Summary
It is known that Cloudera has no official support for Tez execution engine. They push their customers to use Impala instead (or Hive on Spark nowadays). This article describes how we set Tez engine up on CDH cluster including Tez UI.
Install Java/Maven
Follow official instructions on how to install Java. Ensure version is same as the one you have your CDH cluster running on. In our case it is Java 7 update 67.
Follow instructions to install latest version of Maven.
Download Tez source
Download source from Tez site. We built 0.8.4 version for use on CDH 5.8.3 cluster.
Build Tez
As of this writing, Cloudera doesn’t support timeline server that ships with it’s distribution. If you want to host Tez UI, timeline server is required. A choice is to use apache version of timeline server. Timeline server that ships with hadoop 2.6 or later versions uses 1.9 version of jackson jars. CDH 5.8.3 however, uses 1.8.8 version of jackson jars, so we need to ensure when we build Tez against CDH, we need to ensure it is built with right jackson dependencies to ensure Tez is able to post events to apache version of timeline server.
Build protobuf 2.5.0
Tez requires protocol buffers 2.5.0. Download the source code from here. Build the binaries locally.
tar xvzf protobuf-2.5.0.tar.gz cd protobuf-2.5.0 ./configure --prefix $PWD make make check make install
Verify version like so:
bin/protoc --version libprotoc 2.5.0
Setup git protocol
Our firewall blocked git protocol, so we set it up to use https protocol.
git config --global url.https://github.com/.insteadOf git://github.com/
Build against CDH repo
Since we want to maintain compatibility with existing CDH installation, it’s a good idea to build against CDH 5.8.3 repo. Let’s create a new maven build profile for that.

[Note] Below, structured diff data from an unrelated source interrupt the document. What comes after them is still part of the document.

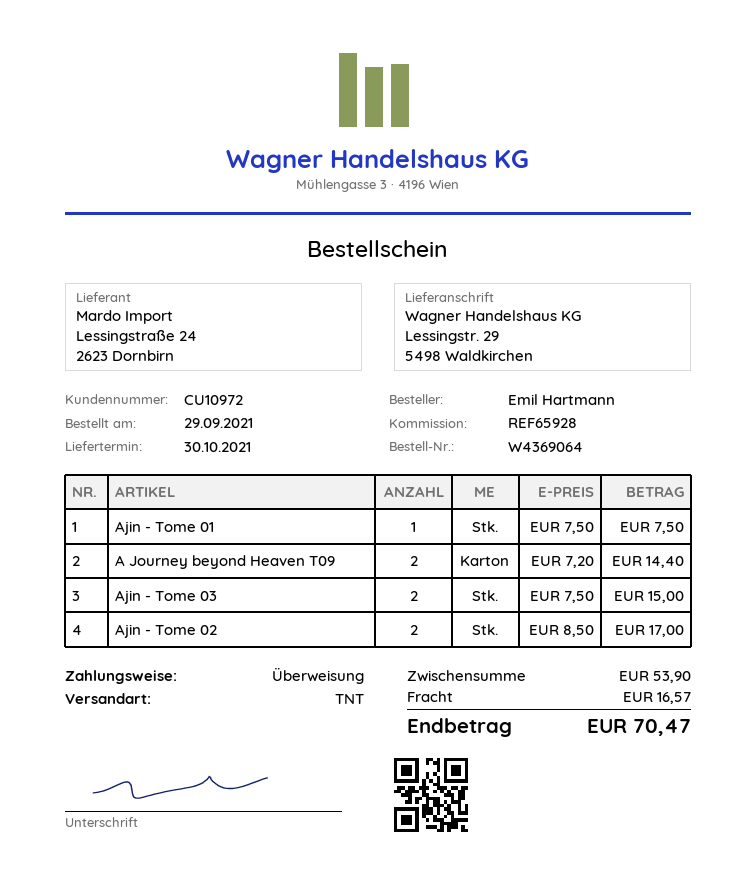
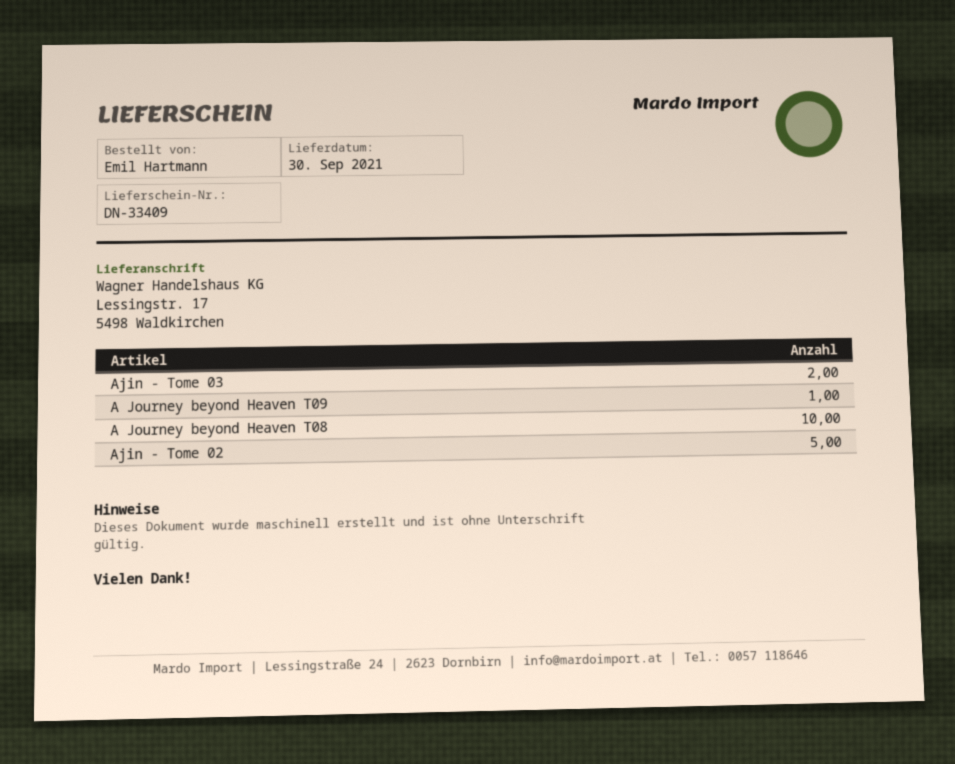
delivery date: 2021-10-30 -> 2021-09-30
ship to: Lessingstr. 29, 5498 Waldkirchen -> Lessingstr. 17, 5498 Waldkirchen
Ajin - Tome 01: 1 -> none
A Journey beyond Heaven T09: 2 -> 1
Ajin - Tome 02: 2 -> 5
A Journey beyond Heaven T08: none -> 10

<profile> <id>cdh5.8.3</id> <activation> <activeByDefault>false</activeByDefault> </activation> <properties> <hadoop.version>2.6.0-cdh5.8.3</hadoop.version> <pig.version>0.12.0-cdh5.8.3</pig.version> </properties> <pluginRepositories> <pluginRepository> <id>cloudera</id> <url>https://repository.cloudera.com/artifactory/cloudera-repos/</url> </pluginRepository> </pluginRepositories> <repositories> <repository> <id>cloudera</id> <url>https://repository.cloudera.com/artifactory/cloudera-repos/</url> </repository> </repositories> </profile>
However, this repo will by default download 1.8.8 version of jackson jars, which will not work when Tez tries post events to apache timeline server, let’s ensure we specify those dependencies right.
<dependency> <groupId>org.codehaus.jackson</groupId> <artifactId>jackson-mapper-asl</artifactId> <version>1.9.13</version> </dependency> <dependency> <groupId>org.codehaus.jackson</groupId> <artifactId>jackson-core-asl</artifactId> <version>1.9.13</version> </dependency> <dependency> <groupId>org.codehaus.jackson</groupId> <artifactId>jackson-jaxrs</artifactId> <version>1.9.13</version> </dependency> <dependency> <groupId>org.codehaus.jackson</groupId> <artifactId>jackson-xc</artifactId> <version>1.9.13</version> </dependency>
Here’s the complete pom.xml under the top level tez source directory for reference, in pdf format.
Finally, build Tez:
mvn -e clean package -DskipTests=true -Dmaven.javadoc.skip=true -Dprotoc.path=<location of protoc> -Pcdh5.8.3
Run Apache timeline server
We are going to run timeline server that ships with 2.7.3 version of apache hadoop. Install it on a separate server. Copy core-site.xml from CDH cluster. Change yarn-site.xml to have right timeline server properties.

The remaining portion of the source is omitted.